In wartime it is a strategic prize, for whoever controls Odesa, controls the Black Sea.

Located just 200 km west of Kherson, the city of Odesa has been the target of shelling and air strikes since the Russian invasion began. Air raid sirens ring out daily, and the list of civilian casualties keeps growing longer. During December, attacks on the energy grid plunged the city in darkness.

In April 2022, the Angels team in Ukraine together with Ukrainian stroke associations started running weekly Zoom calls for stroke physicians caught in the war – an initiative that would later gain a formal agenda and the support of the ESO’s Task Force for Ukraine.
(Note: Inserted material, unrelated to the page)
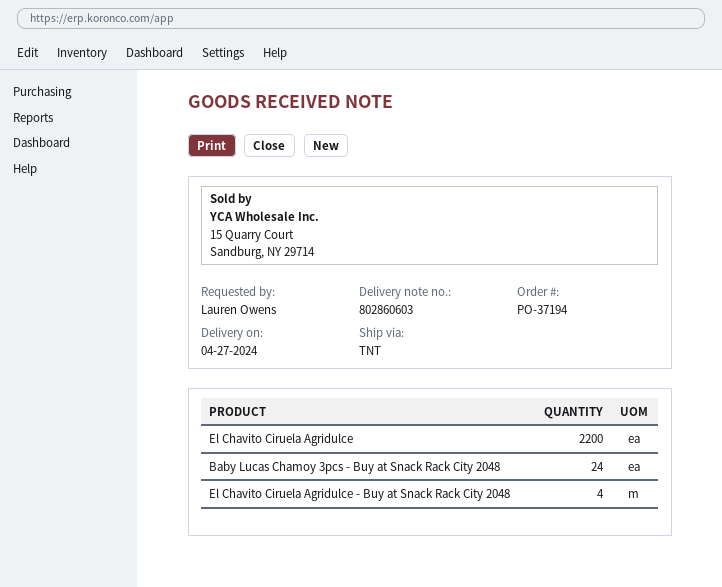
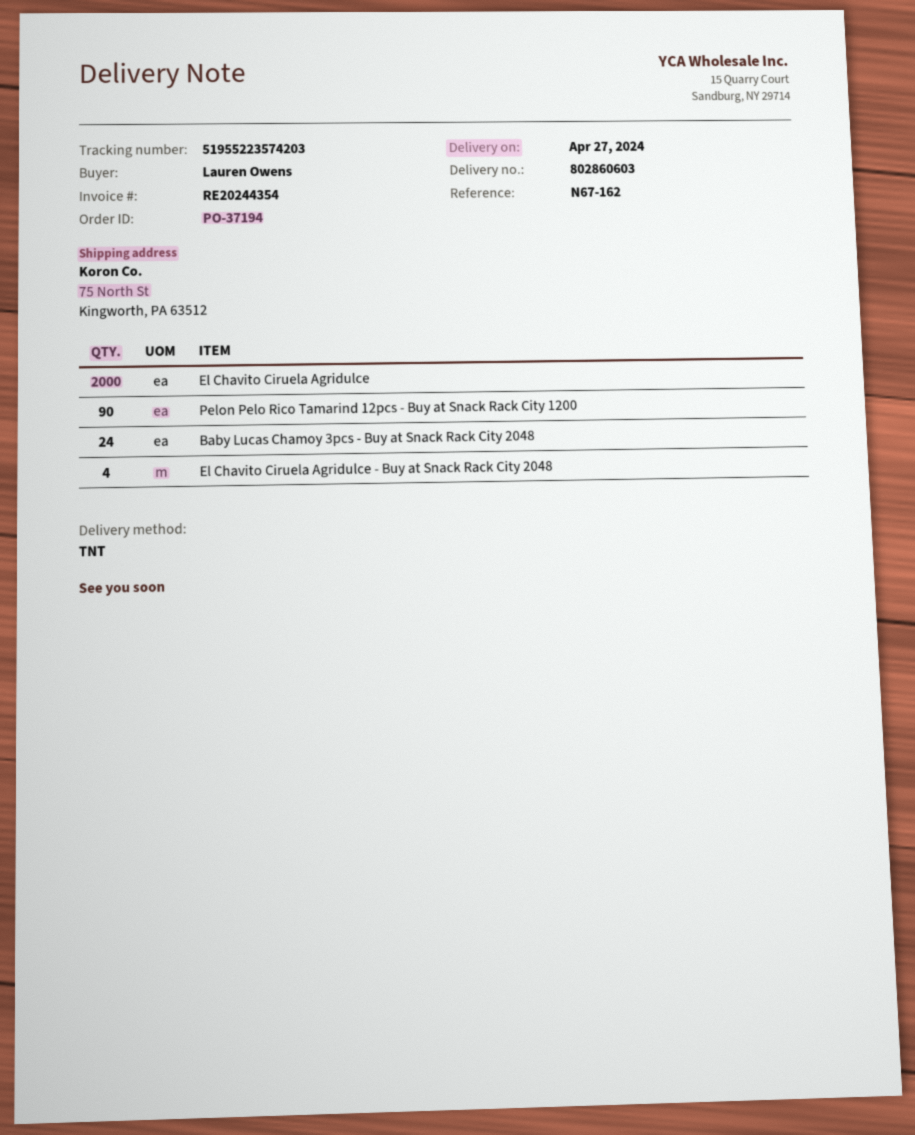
El Chavito Ciruela Agridulce: 2200 -> 2000
Pelon Pelo Rico Tamarind 12pcs - Buy at Snack Rack City 1200: none -> 90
The opportunity for sharing their experiences and feeling a sense of community was embraced by stroke doctors around the country, including Dr Oleksandr Kartashov, the head of the intensive care department at Odesa Regional Clinical Hospital.

Located in the Suvoroskiy district in the north-eastern part of the city, Odesa Regional Clinical Hospital is a comprehensive centre and the leading stroke centre in the Odesa region under the direction of the chief director Dr Yurii Gulchenko. When Angels first started working with this hospital in 2016, they found an entire team of stroke champions already in place – Dr Kartashov himself, Dr Volodymr Kolesnyk, head of the neuroradiology department, and Dr Iryna Hubetova, head of the neurology department, who was later replaced by Dr Olga Velychko.

In 2016 Angels consultant Lev Prystupiuk visited Odesa for simulation and training workshops that marked the beginning of a new trajectory for stroke care at this hospital.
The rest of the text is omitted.